### Given information

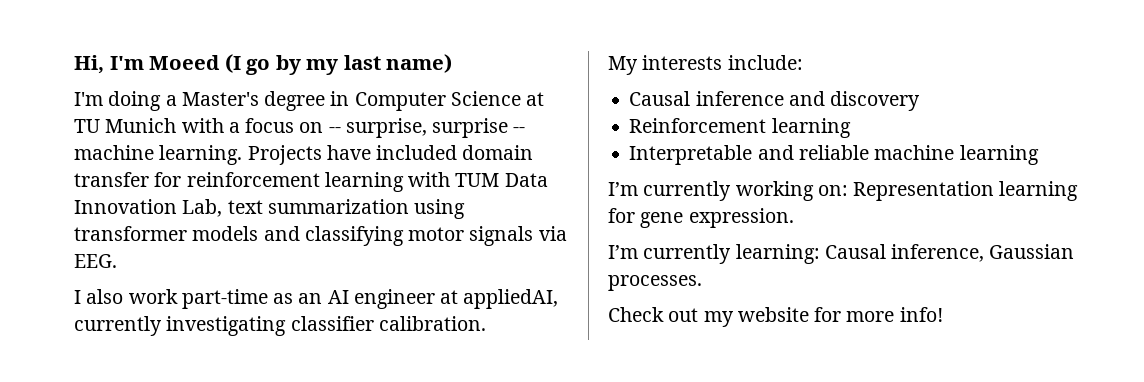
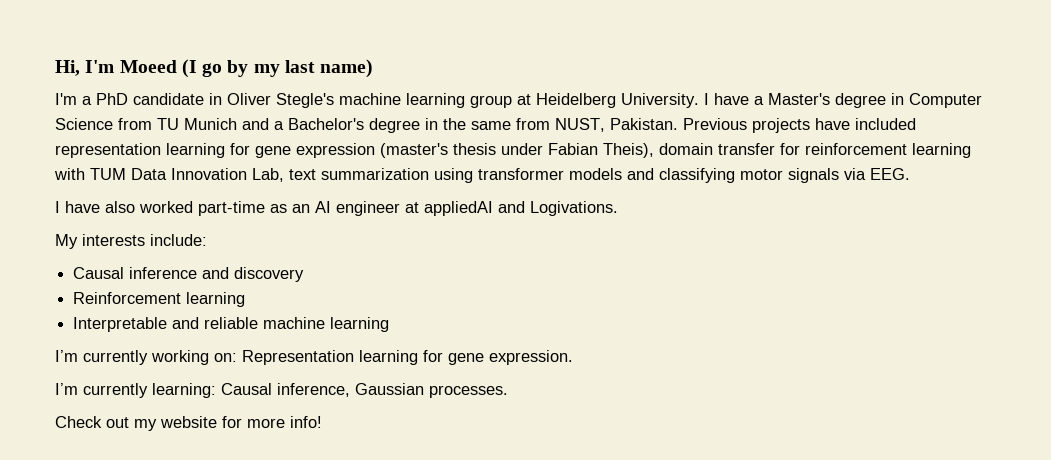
[108,91,162,111] doing -> [82,93,749,108] a PhD candidate in Oliver Stegle's machine learning group at Heidelberg University. I have
[526,92,545,106] at -> [118,118,152,130] from
[181,118,526,138] [74,145,458,165] with a focus on -- surprise, surprise -- machine learning. Projects have included -> [242,118,916,133] [55,143,654,158] and a Bachelor's degree in the same from NUST, Pakistan. Previous projects have included representation learning for gene expression (master's thesis under Fabian Theis),
[86,289,178,304] also work -> [65,201,193,213] have also worked
[463,289,559,309] [74,316,486,336] appliedAI, currently investigating classifier calibration. -> [424,201,618,216] appliedAI and Logivations.

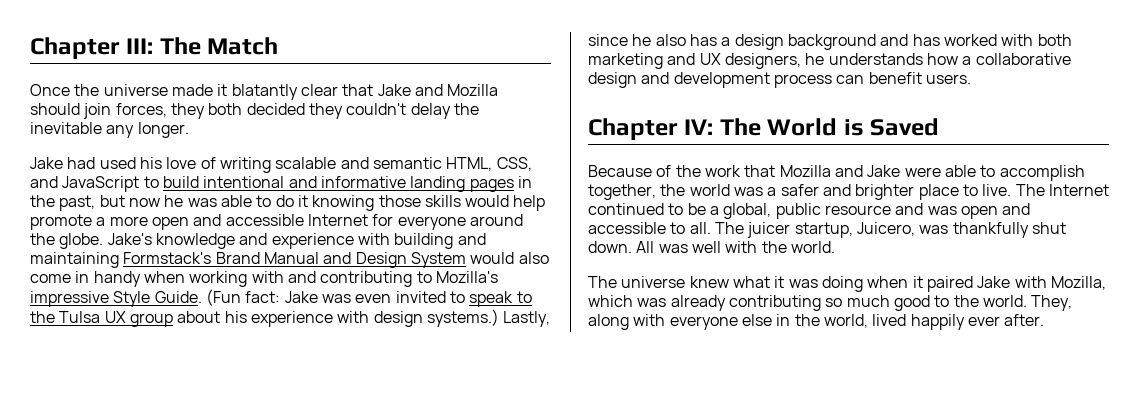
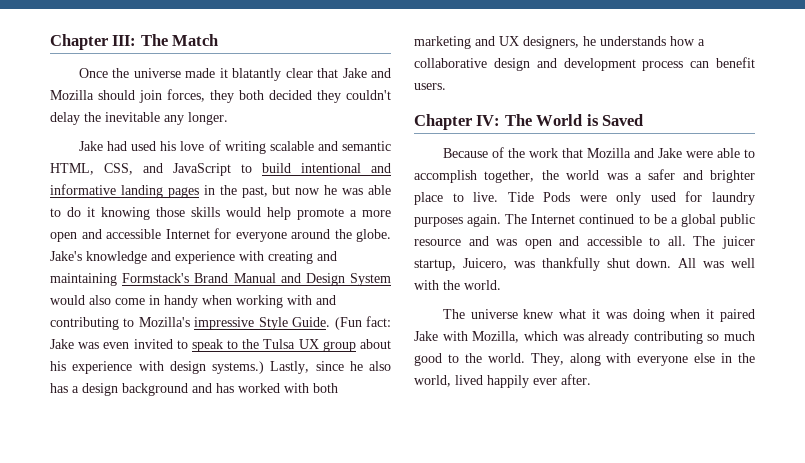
[394,233,454,249] building -> [268,251,313,264] creating
(1012, 190) none -> [507,191,755,205] [414,214,502,227] Tide Pods were only used for laundry purposes again.
[723,203,772,219] global, -> [680,214,716,227] global

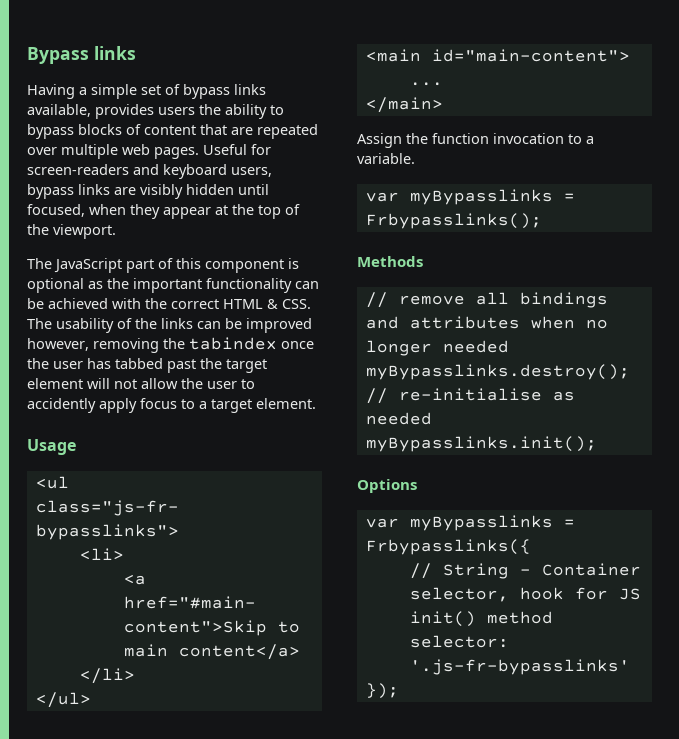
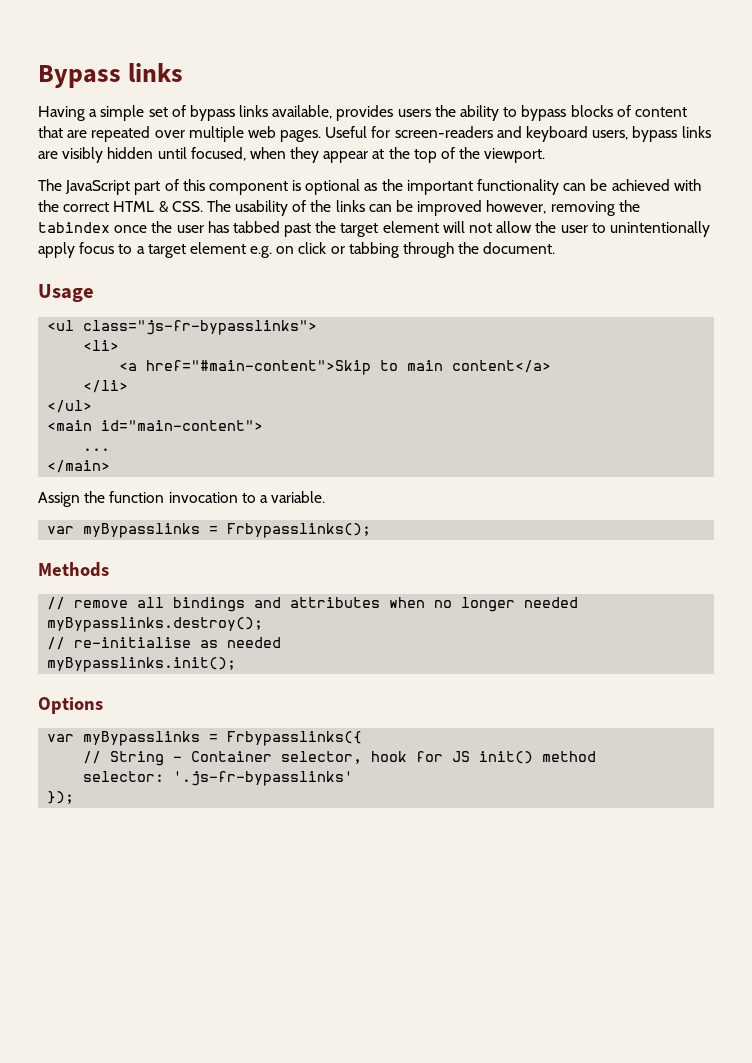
[27,398,96,413] accidently -> [609,221,710,237] unintentionally
[256,398,316,409] element. -> [189,242,556,258] element e.g. on click or tabbing through the document.

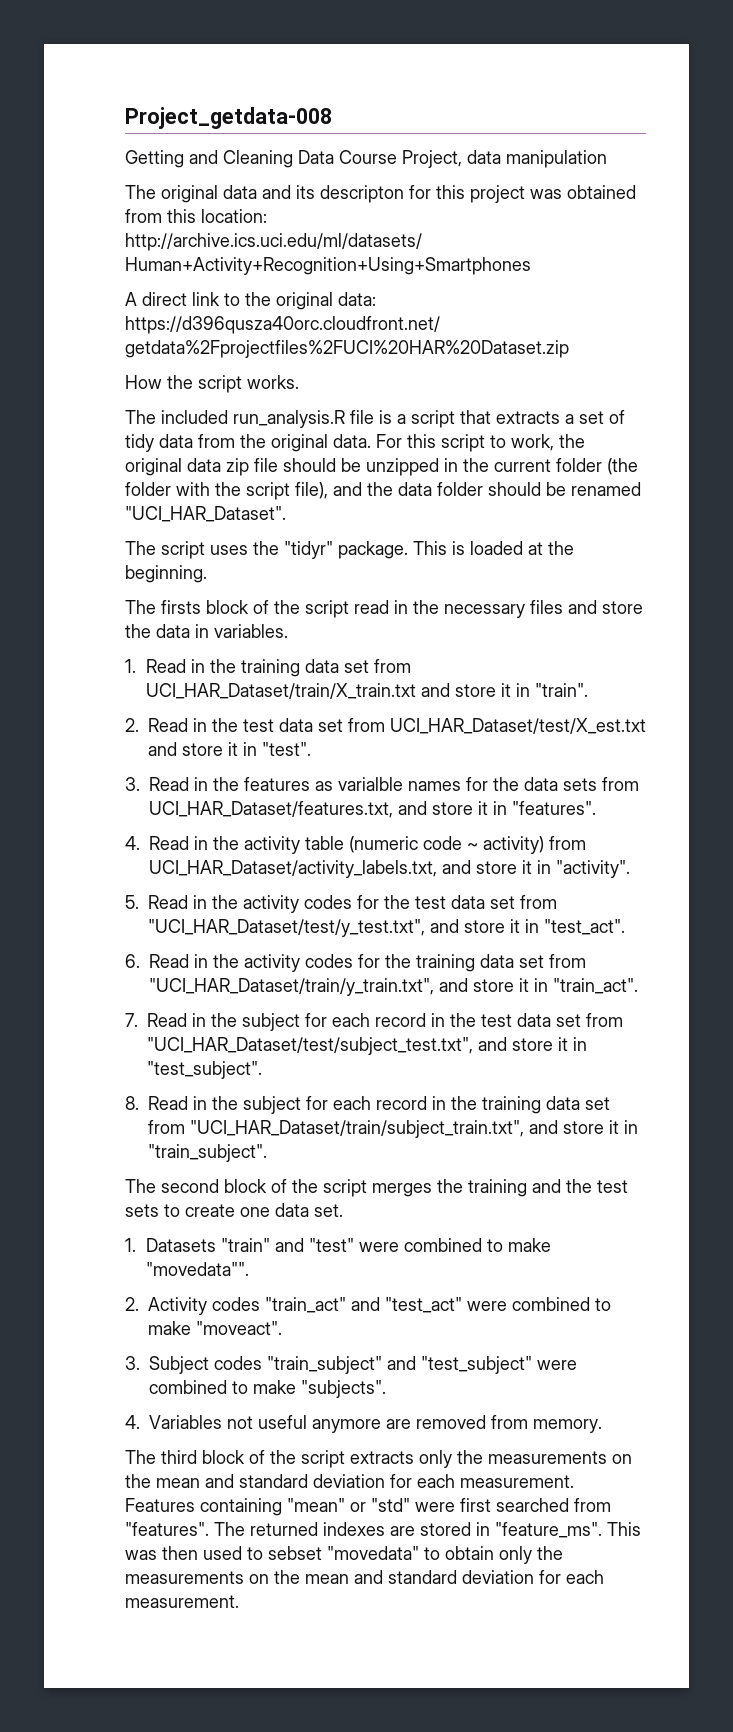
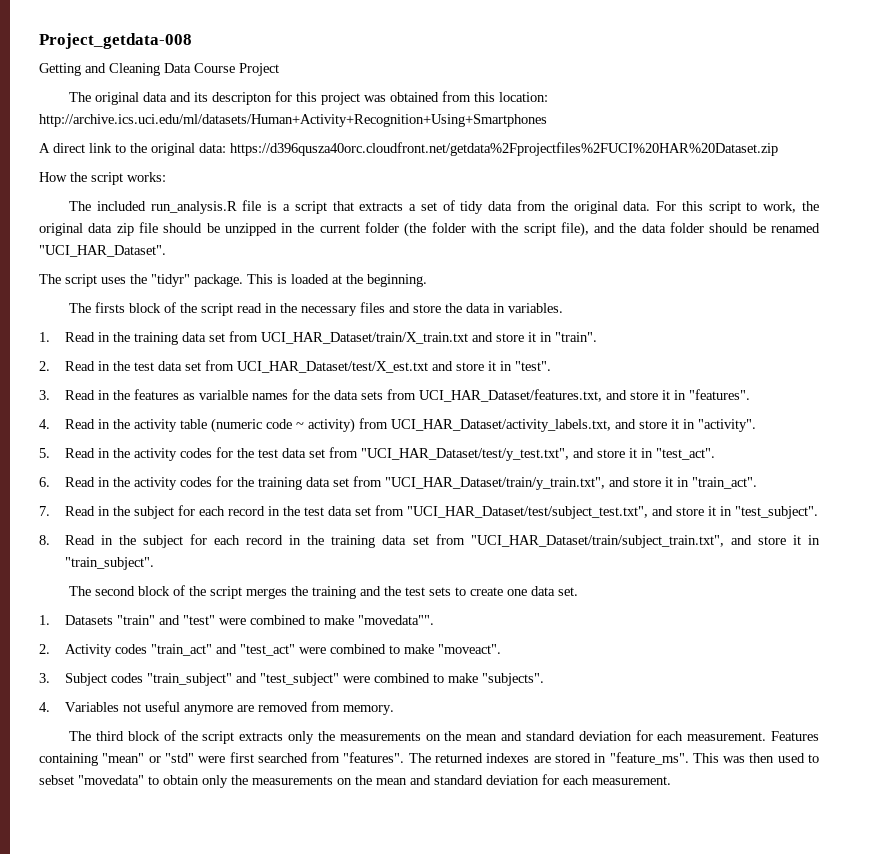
[402,150,607,168] Project, data manipulation -> [239,63,279,76] Project
[247,375,299,389] works. -> [127,172,166,182] works:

######

#### Prompt
The records above should be reproduced exactly, with the pictures omitted.

#### Output of the task
[108,91,162,111] doing -> [82,93,749,108] a PhD candidate in Oliver Stegle's machine learning group at Heidelberg University. I have
[526,92,545,106] at -> [118,118,152,130] from
[181,118,526,138] [74,145,458,165] with a focus on -- surprise, surprise -- machine learning. Projects have included -> [242,118,916,133] [55,143,654,158] and a Bachelor's degree in the same from NUST, Pakistan. Previous projects have included representation learning for gene expression (master's thesis under Fabian Theis),
[86,289,178,304] also work -> [65,201,193,213] have also worked
[463,289,559,309] [74,316,486,336] appliedAI, currently investigating classifier calibration. -> [424,201,618,216] appliedAI and Logivations.

[394,233,454,249] building -> [268,251,313,264] creating
(1012, 190) none -> [507,191,755,205] [414,214,502,227] Tide Pods were only used for laundry purposes again.
[723,203,772,219] global, -> [680,214,716,227] global

[27,398,96,413] accidently -> [609,221,710,237] unintentionally
[256,398,316,409] element. -> [189,242,556,258] element e.g. on click or tabbing through the document.

[402,150,607,168] Project, data manipulation -> [239,63,279,76] Project
[247,375,299,389] works. -> [127,172,166,182] works:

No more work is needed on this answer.